The empire attained its height, during Rajendra Chola I's reign in 1030 CE.

  • The Cholas were one of three major kingdoms that ruled south India from ancient times. Karikala Chola (late 1st century CE) was the dynasty's most famous early ruler, conquering the Pandyas and Cheras.

  • The Chola dynasty, on the other hand, began to decline in the fourth century CE.

  • This period corresponds to the rise of the Kalabhras from northern Tamil land, who displaced established kingdoms and ruled the majority of south India for approximately 300 years.

The Chera Dynasty

The Chera kingdom ruled southern India from ancient times until roughly the 12th century CE.

  • The Early Cheras ruled over the Malabar Coast, Coimbatore, Erode, Namakkal, Karur, and Salem districts of southern India, which are now included in the modern Indian states of Kerala and Tamil Nadu.

  • Commerce continued to benefit the Early Cheras' lands throughout their rule, with spices, ivory, timber, pearls, and stones being exported to the Middle East and southern Europe. Evidence of significant foreign commerce dates all the way back to ancient times along the Malabar coast (Muziris), Karur, and Coimbatore areas.

The Pallava Dynasty

Pallavas were considered a powerful south Indian dynasty. Their capital was Kanchipuram in Tamil Nadu. According to the archaeological, evidence, their ancestors remain unknown. They are, however, assumed to be Yadavas and may have been documented pertaining to Satavahanas.

The Pallavas established their kingdom in the Krishna river valley, now known as Palnadu, and later expanded into southern Andhra Pradesh and northern Tamil Nadu.

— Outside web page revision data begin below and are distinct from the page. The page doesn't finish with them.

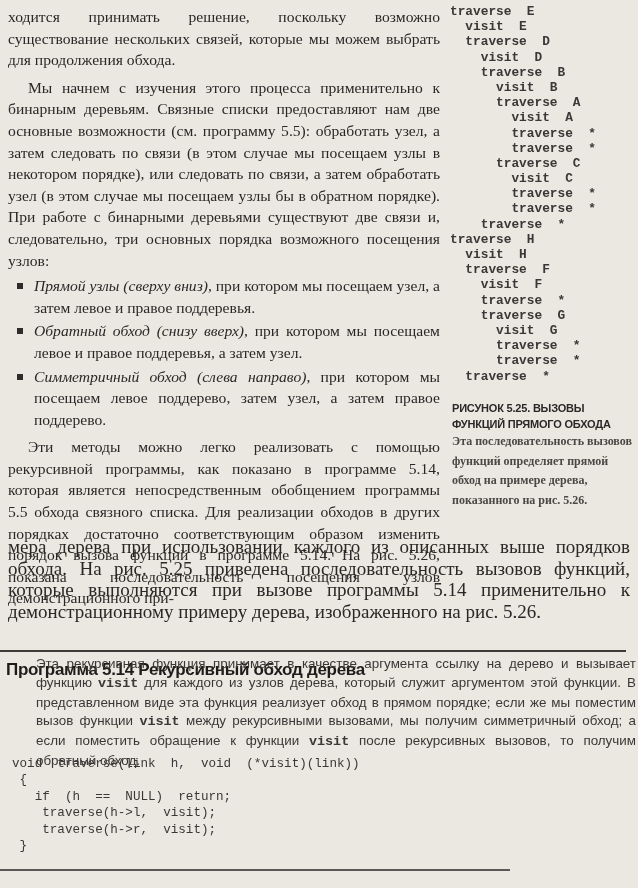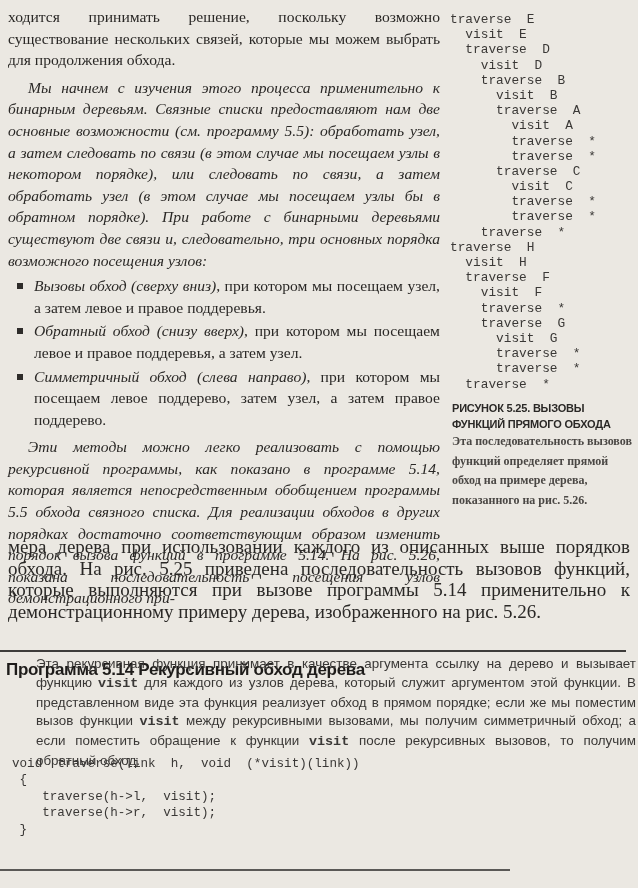"traverse E" .trace { font-weight: normal -> bold; top: 12px -> 4px }
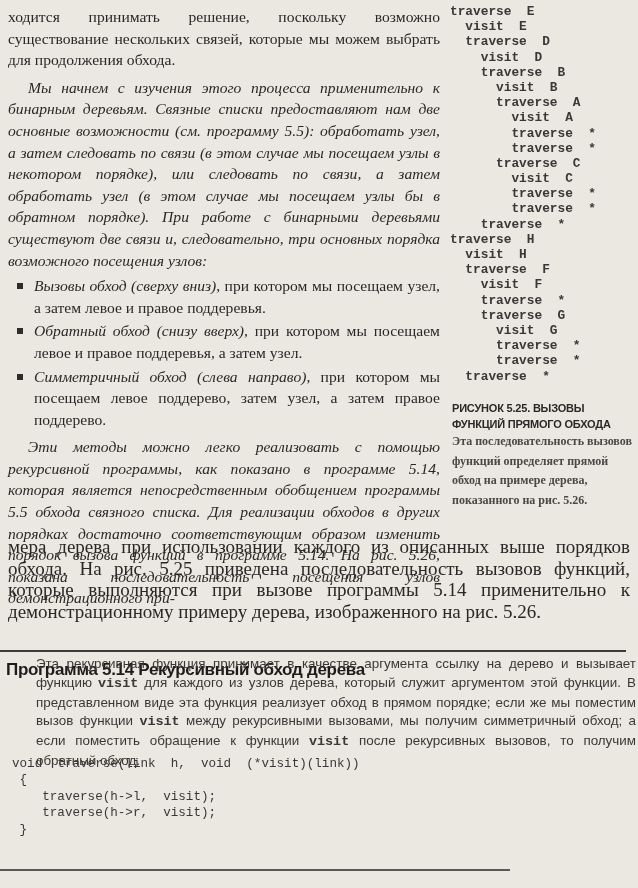"Мы начнем с изучения этого" .main-col p.indent { font-style: italic -> none }
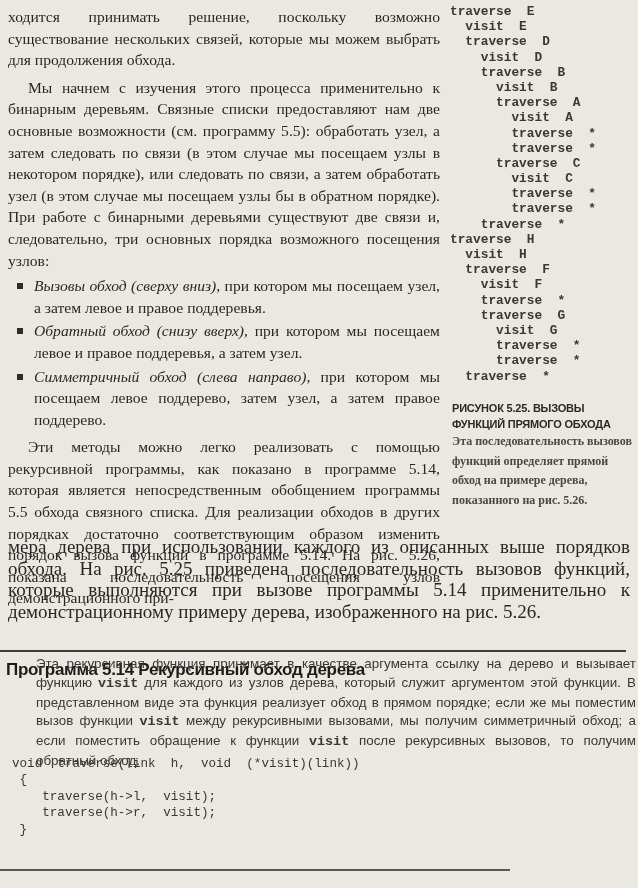"Вызовы обход (сверху вниз)" span.term { text: Вызовы обход -> Прямой узлы }
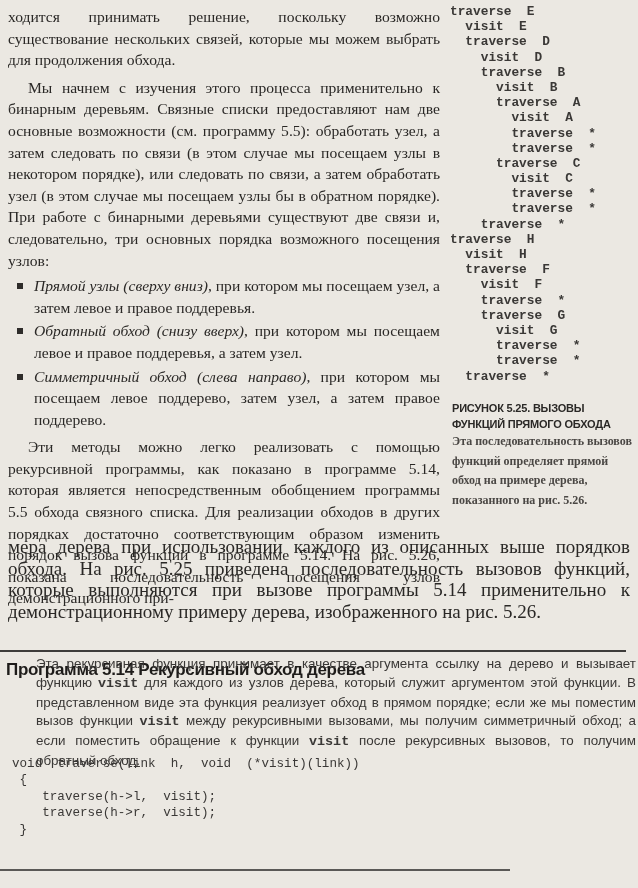"if (h == NULL) return;" span.line { html: none -> <span> if (h == NULL) return;</span> }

Mahendravarman I was a notable Pallava king who founded the Mahabalipuram rock-cut temples. His son Narasimhavarman I ascended to the throne in 630 CE. He battled Chalukya king Pulakeshin II in 632 CE and set fire to the Chalukya capital Vatapi.

Between the sixth and ninth centuries CE, the southern areas of South India were ruled by the Pallavas and Pandyas.


Kalidasa, the poet and dramatist who is frequently regarded as the best Indian writer of the classical era. Kalidasa was one of the "nine pearls" in the court of Ujjain's king Vikramaditya.

The majority of scholars agree that Kalidasa should be associated with Chandra Gupta II. The most compelling, speculative, argument for linking Kalidasa to the Gupta dynasty is simply the nature of his work, which appears to be the ideal reflection and most profound expression of the period's cultural values of peace and refinement.

Numerous compositions have been ascribed to the poet by tradition; historians identify at least six as genuine Kalidasa works. Kalidasa had developed into the prototypical Sanskrit author.

  • Theatre: His most renowned work in the theatre is Abhijnanashakuntalam, which is frequently regarded as the finest Indian literary endeavour of any era. As is the case with all of Kalidasa's writings, the beauty of nature is unmatched in world literature.

  • Vikramorvashi, the second drama, tells a storey as ancient as the Vedas, but in an entirely new way.

  • Third, Malavikagnimitra is a different kind of comedy—funny and playful, but no less accomplished. Additionally, the play contains datable references, the veracity of which has been vigorously contested.


Raghuvamsha and Kumarasambhava are two lengthy poems that illustrate the epic. Meghadoot is a lyric poem comprised of an extraordinary sequence of unmatched and informed vignettes of mountains, rivers, and woods interspersed with a letter from a lover to his absent sweetheart.

Kalidasa's writings depict a distinct courtly nobility. Kalidasa did more than any other writer to reconcile the ancient Brahmanic religious heritage, particularly its ceremonial emphasis on Sanskrit, with modern Hinduism's requirements.